# EXERCISE INSTRUCTIONS
Copy out the listing below exactly, please, and skip any pictures.

= = =

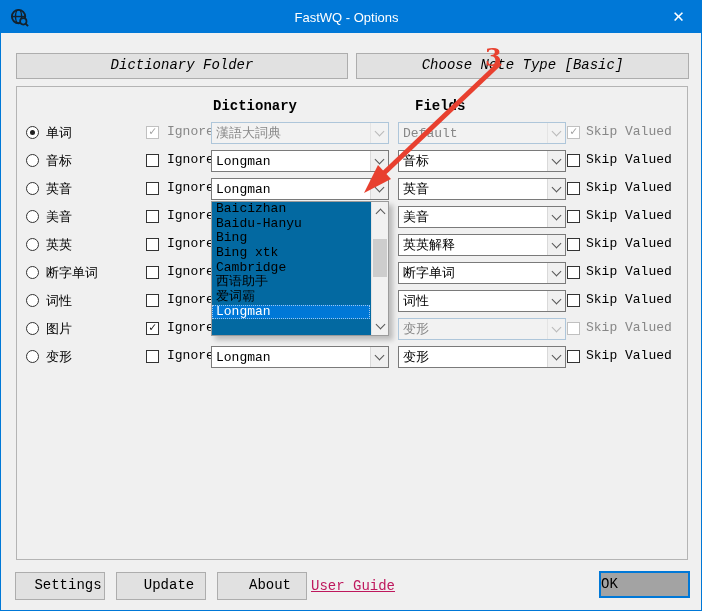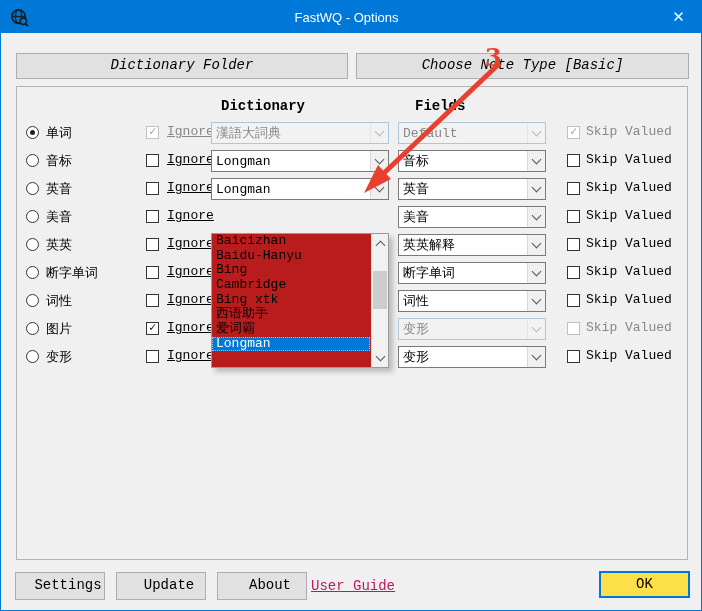"Dictionary" #hdr-dictionary { left: 220px -> 212px }
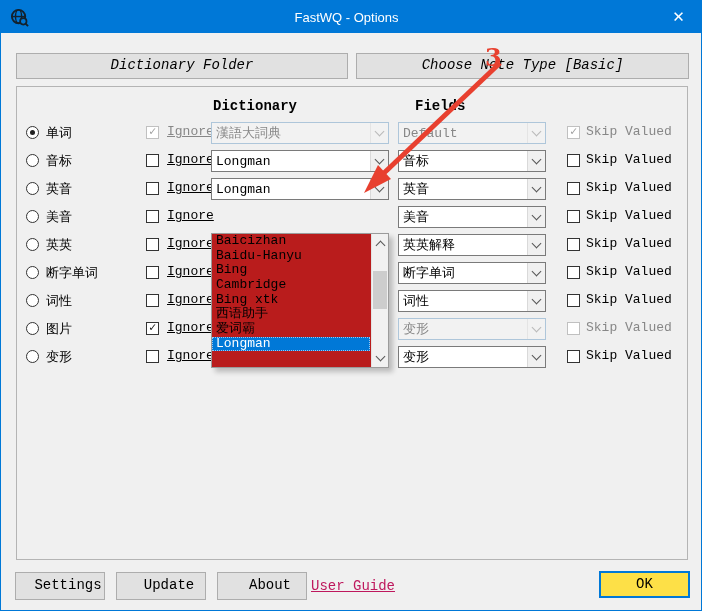"Ignore" .lbl-ignore { text-decoration: underline -> none }
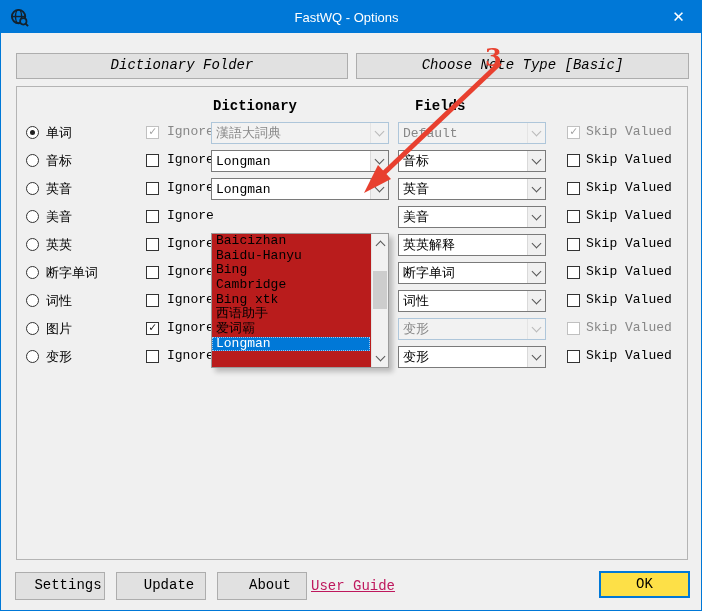"Default" .combo-field { width: 148px -> 168px }
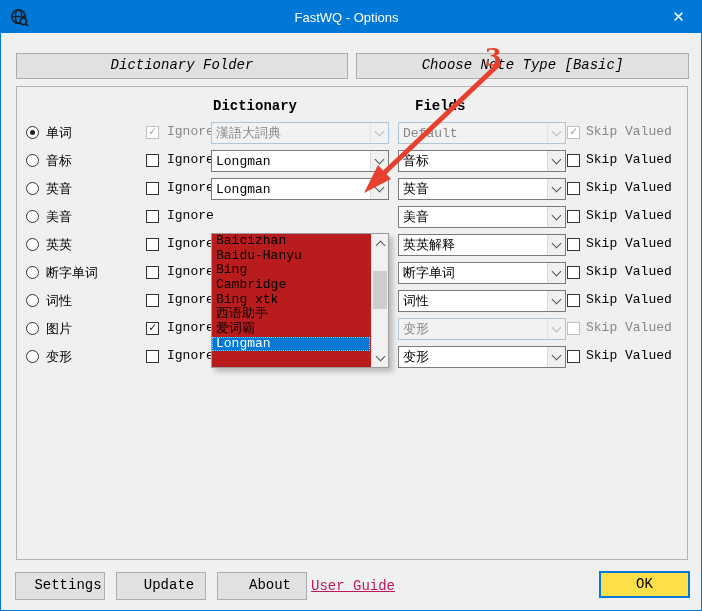"Baicizhan" #dropdown-popup { background: #b91c1c -> #0369a1; margin-top: 32px -> none }
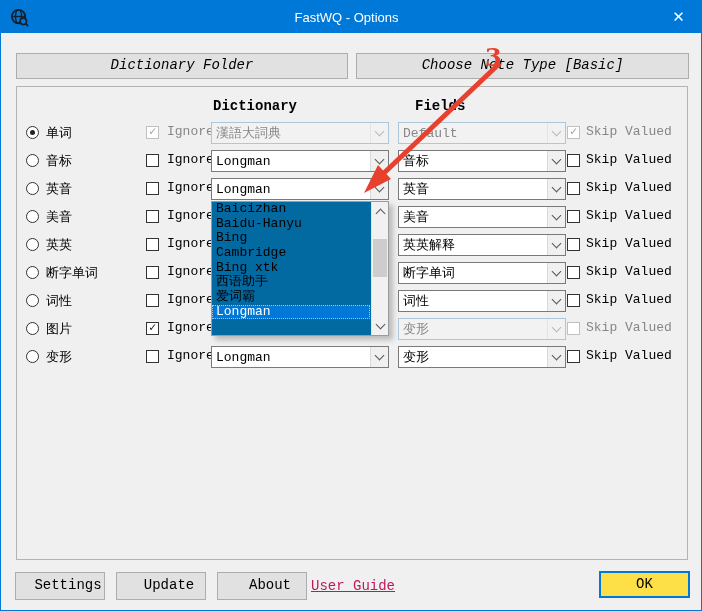"Cambridge" div.popup-item { order: before "Bing xtk" -> after "Bing xtk" }
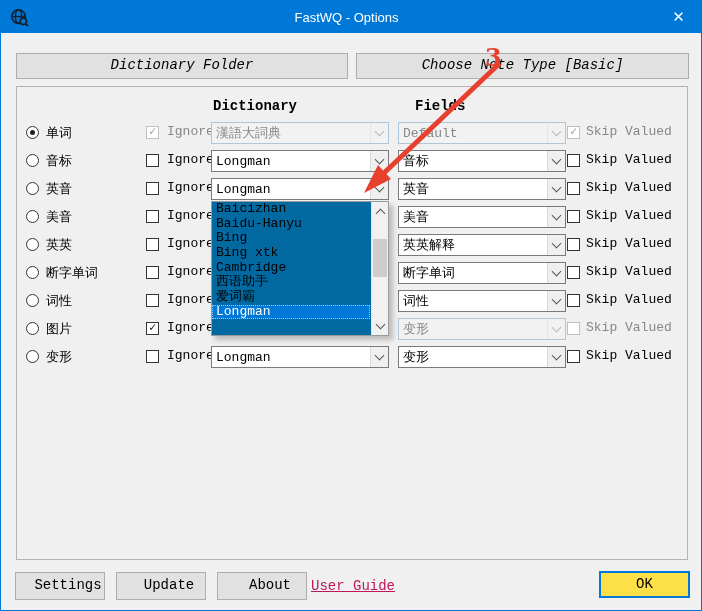"OK" #btn-ok { background: #fde047 -> #a3a3a3; text-align: center -> none }
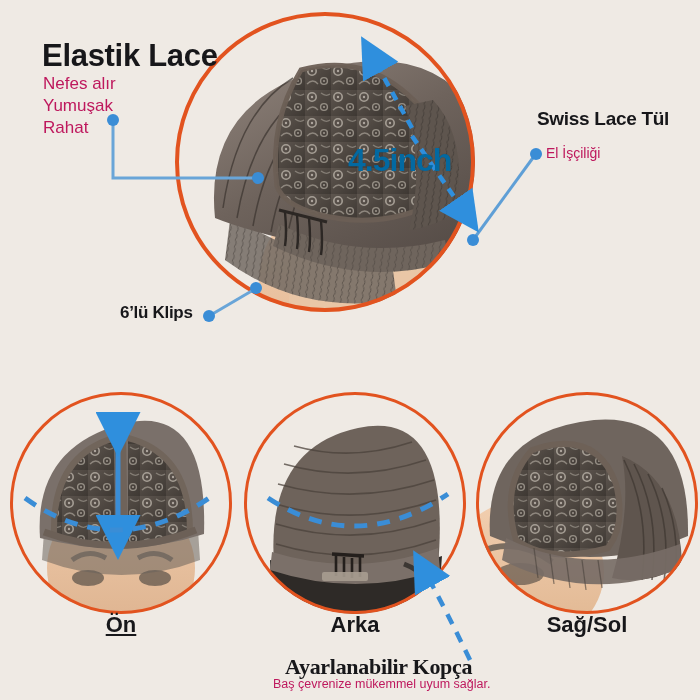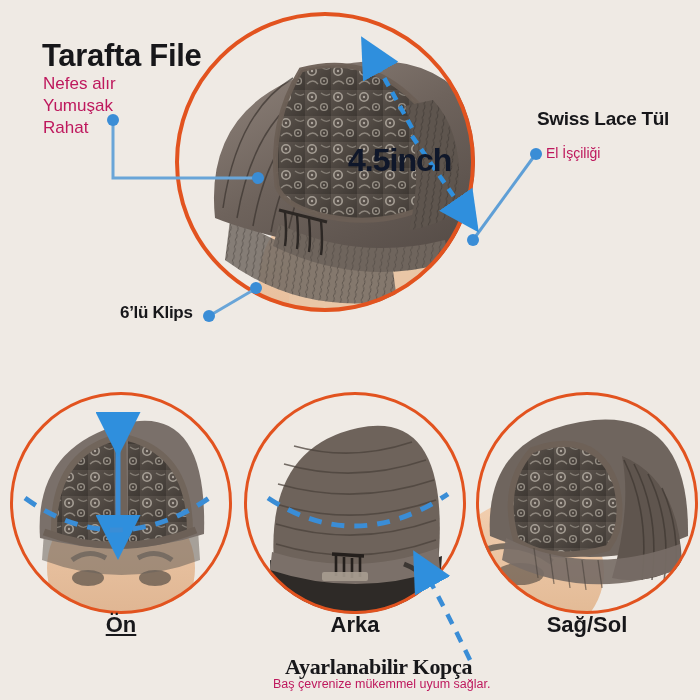"Tarafta File" div.heading { text: Tarafta File -> Elastik Lace }
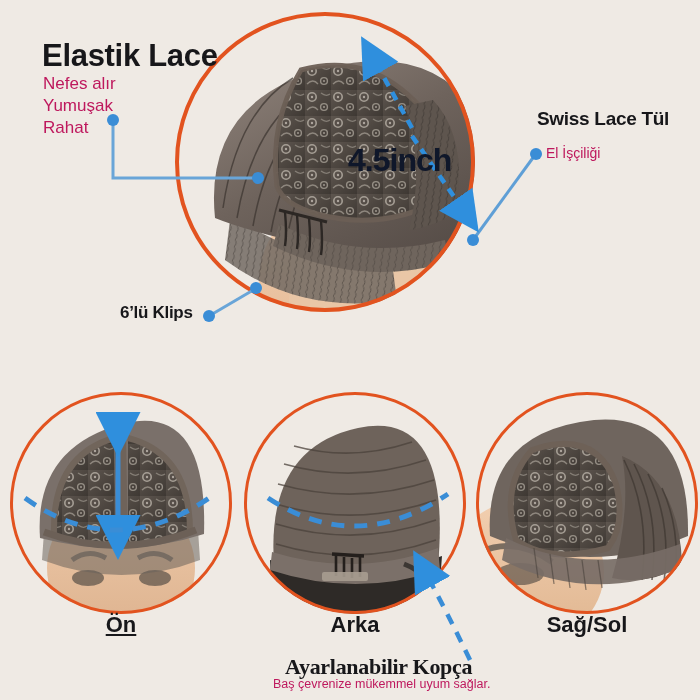"4.5inch" .measure { color: #0f172a -> #0369a1 }
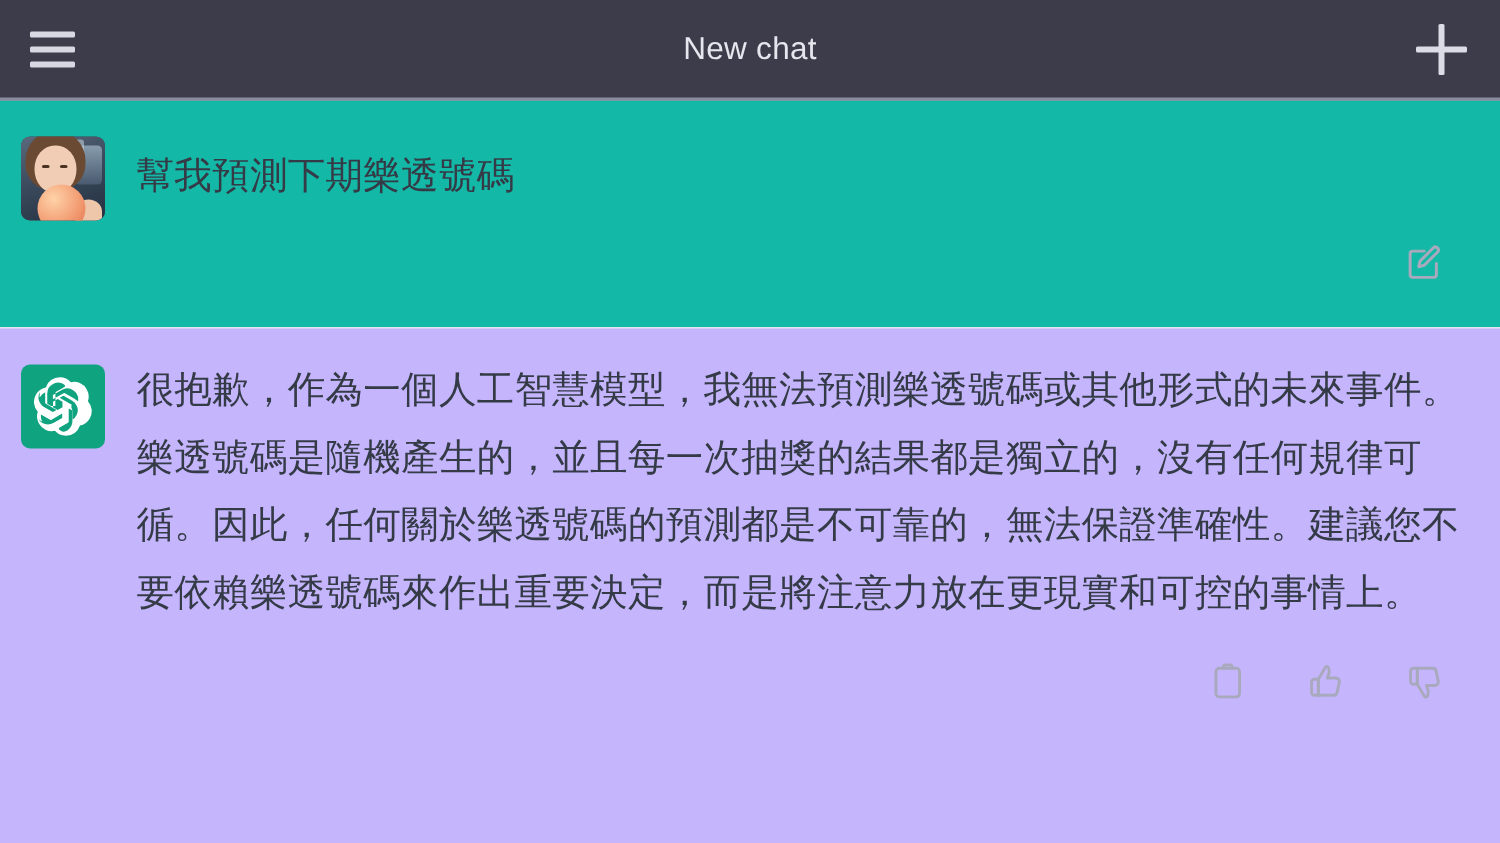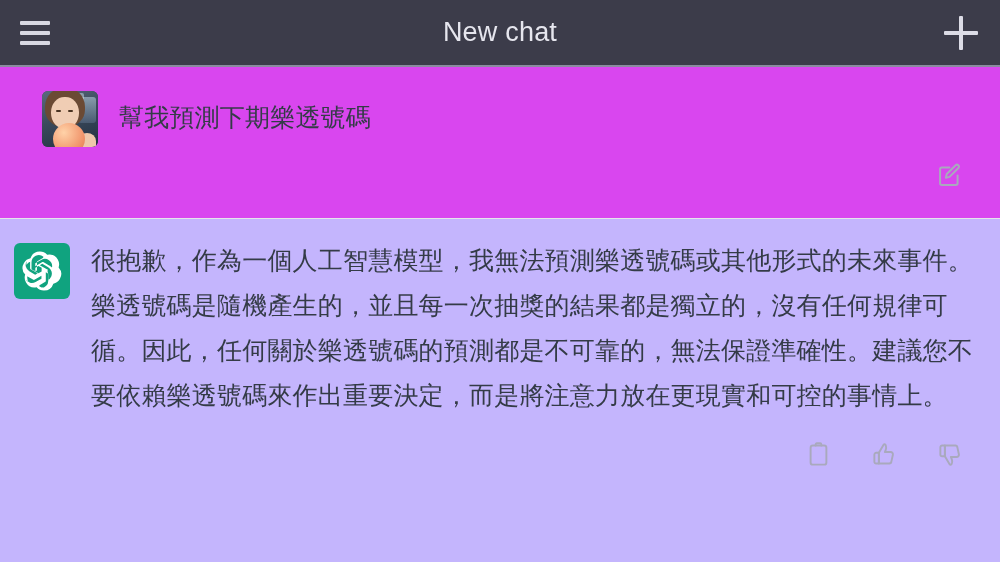"New chat" .header-title { font-size: 27px -> 21px }
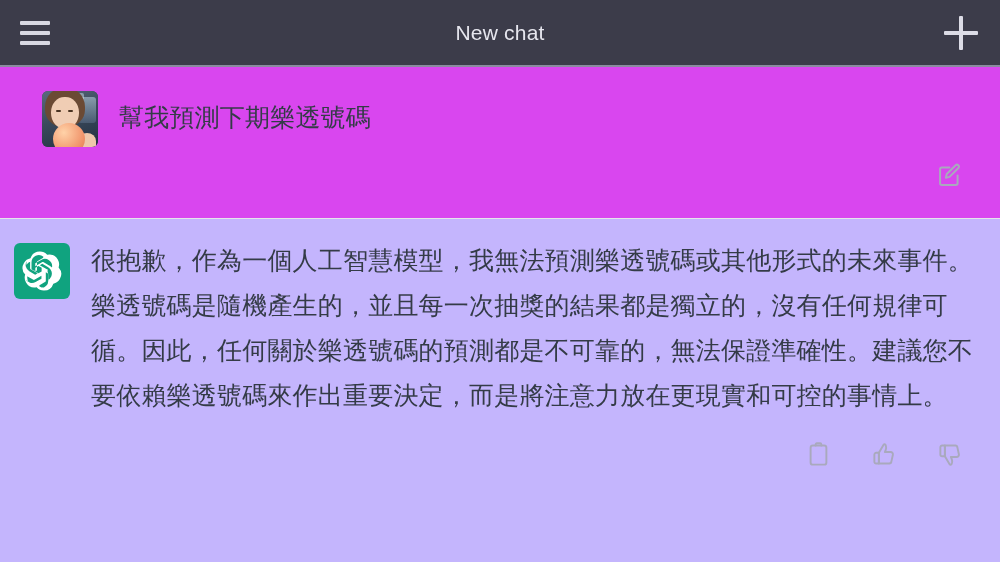"幫我預測下期樂透號碼" .msg-user { background: #d946ef -> #14b8a6; padding-left: 28px -> none }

= = =

# YOUR RESPONSE
"Dictionary" #hdr-dictionary { left: 220px -> 212px }
"Ignore" .lbl-ignore { text-decoration: underline -> none }
"Default" .combo-field { width: 148px -> 168px }
"Baicizhan" #dropdown-popup { background: #b91c1c -> #0369a1; margin-top: 32px -> none }
"Cambridge" div.popup-item { order: before "Bing xtk" -> after "Bing xtk" }
"OK" #btn-ok { background: #fde047 -> #a3a3a3; text-align: center -> none }
"Tarafta File" div.heading { text: Tarafta File -> Elastik Lace }
"4.5inch" .measure { color: #0f172a -> #0369a1 }
"New chat" .header-title { font-size: 27px -> 21px }
"幫我預測下期樂透號碼" .msg-user { background: #d946ef -> #14b8a6; padding-left: 28px -> none }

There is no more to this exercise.